Published in final edited form as: Sci Transl Med. 2019 Aug 14;11(505):eaav6278. doi: 10.1126/scitranslmed.aav6278

Fig. 4. Combined Ghsr1α/Drd1 activation rescues hippocampal synapse in vitro.

Fig. 4.

(A) Effect of different treatments (1.5 μM MK0677, 2 μM SKF81297, or in combination) on synaptic density in hippocampal neurons in the presence or absence of oligomeric Aβ42 (1 μM, 24 hours). ***P < 0.001 vehicle-treated versus oligomeric Aβ42–treated groups, two-way ANOVA followed by Bonferroni post hoc analysis.
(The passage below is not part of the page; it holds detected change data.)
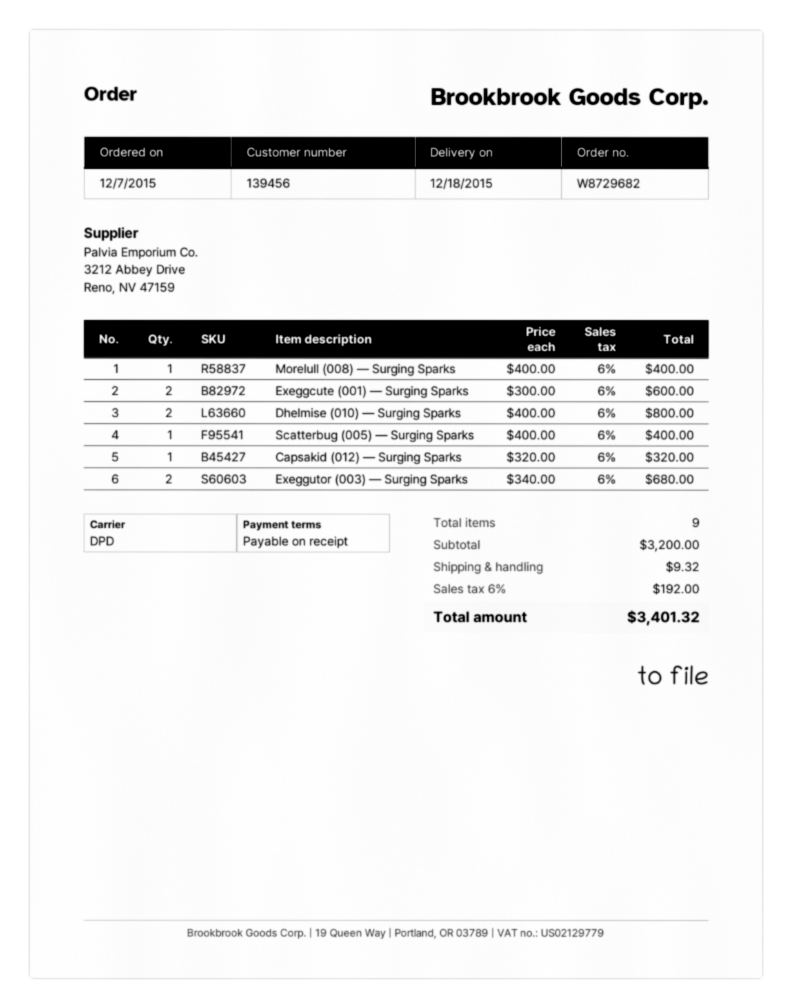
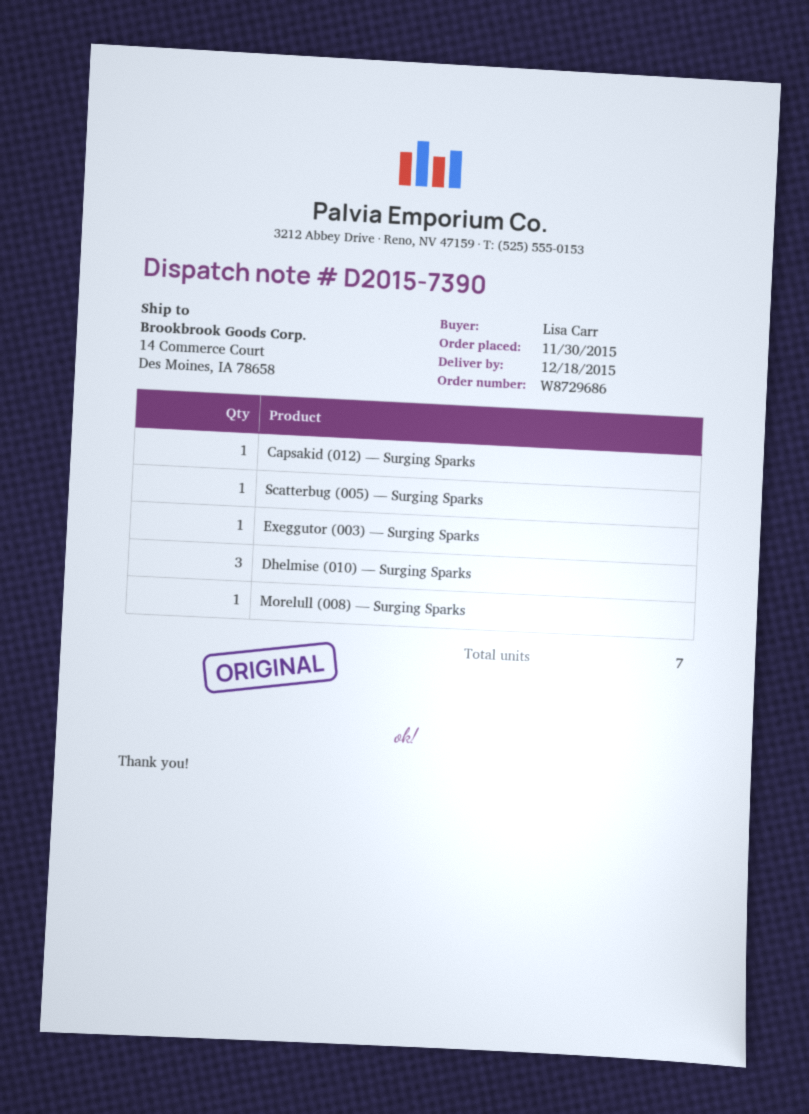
order number: W8729682 -> W8729686
order date: 2015-12-07 -> 2015-11-30
Exeggcute (001) — Surging Sparks: 2 -> none
Dhelmise (010) — Surging Sparks: 2 -> 3
Exeggutor (003) — Surging Sparks: 2 -> 1
total quantity: 9 -> 7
Data were collected from three independent experiments. n = 30 to 48 neurites. (B) Representative 3D reconstructed images of synapse staining. vGLUT1 (blue) and PSD95 (red) were used to visualize pre- and postsynaptic terminals, respectively. The dendrites were stained with MAP2 (green). The overlaid staining of vGLUT1/PSD95 identifies synapses. (C) Effect of different treatments (1.5 μM MK0677, 2 μM SKF81297, or in combination) on Ghsr1α/Drd1 complex in hippocampal neurons in the presence or absence of oligomeric Aβ42 (1 μM, 24 hours). **P < 0.01 and ***P < 0.001 vehicle-treated versus oligomeric Aβ42-treated groups, two-way ANOVA followed by Bonferroni post hoc analysis. Data were collected from three independent experiments. n = 8 to 10 neurons. (D) Representative images of Ghsr1α/Drd1 PLA-positive dots. (E) Time course of LTP and representative fEPSP responses during the baseline period (black trace) and 30 s after theta burst simulation (red trace) in five treatment groups at 4 months of age. **P < 0.01 5×FAD MK0677/SKF81297 versus 5×FAD saline, one-way ANOVA followed by Bonferroni post hoc analysis. nonTg saline, n = 9; 5×FAD saline, n = 10; 5×FAD MK0677/SKF81297, n = 7; 5×FAD MK0677, n = 9; and 5×FAD SKF81297, n = 9. (F to H) mEPSC frequency (F) and amplitude (G) in the indicated groups of 4-month-old mice. *P < 0.05 and **P < 0.01, one-way ANOVA followed by Bonferroni post hoc analysis. n = 6. (H) Representative traces of mEPSC recordings.